- Lula classificou a rejeição da Medida Provisória 1.303/25 como bobagem e cobrou maturidade do Congresso, dizendo que a votação não deve ter finalidade eleitoral.
- O ministro Fernando Haddad ressaltou a necessidade de cumprir o acordo com os líderes e informou que, se a MP não for aprovada, entre sete bilhões e dez bilhões de reais em emendas serão contingenciadas.
- Governo se reuniu com ministros e líderes para evitar a caducidade da MP, que vence às 23h59, e Lula afirmou que quem não analisar a proposta estará votando contra o interesse do povo.
- Haddad criticou gastos do governo anterior e acusou a oposição de tentar repetir estratégias eleitorais, ressaltando que a exigência é cumprir o acordo.

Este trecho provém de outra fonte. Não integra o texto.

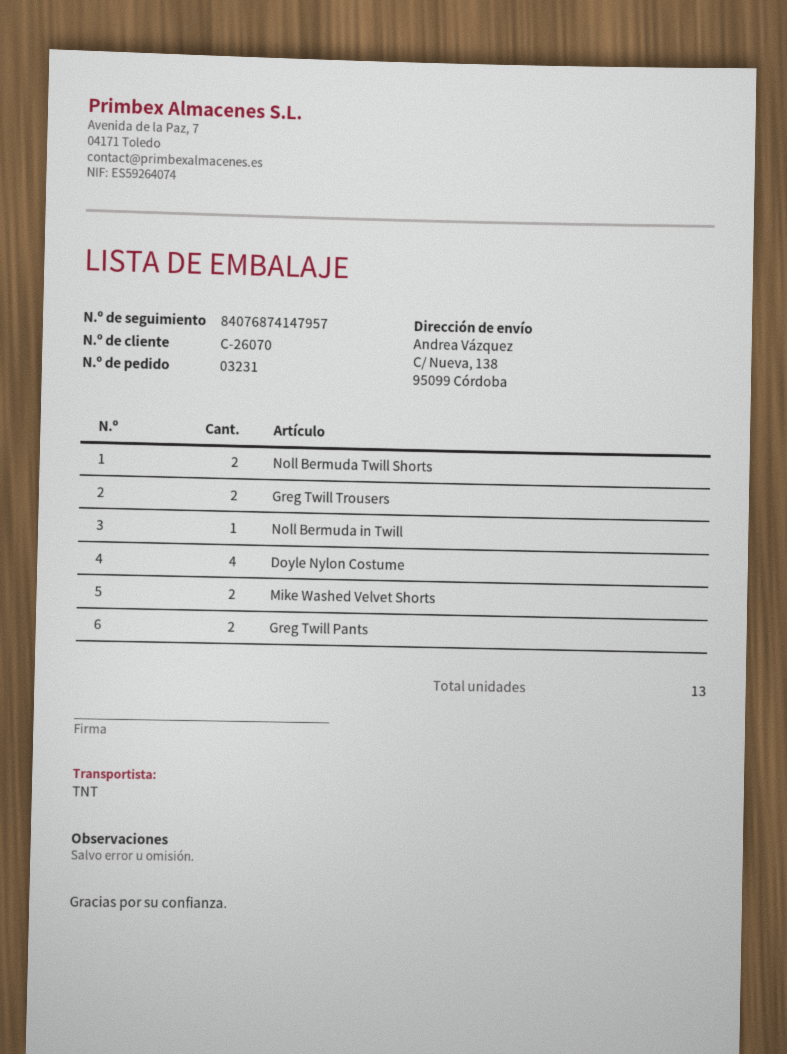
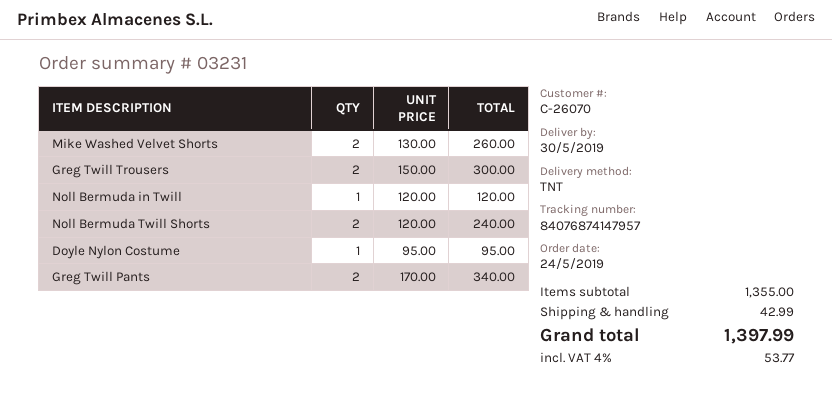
Doyle Nylon Costume: 4 -> 1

- Ambos defenderam a busca por consenso no Congresso para aprovar a MP e evitar impacto negativo no orçamento e nos programas já existentes.
O presidente Luiz Inácio Lula da Silva (PT) criticou a rejeição da Medida Provisória 1.303/25, que propõe aumento de impostos, qualificando-a como “bobagem” e um movimento da oposição para antecipar a disputa eleitoral de 2026. Em uma declaração nesta quarta-feira, Lula enfatizou que a votação da MP não deve ser utilizada para fins eleitorais, e pediu ao Congresso uma demonstração de maturidade.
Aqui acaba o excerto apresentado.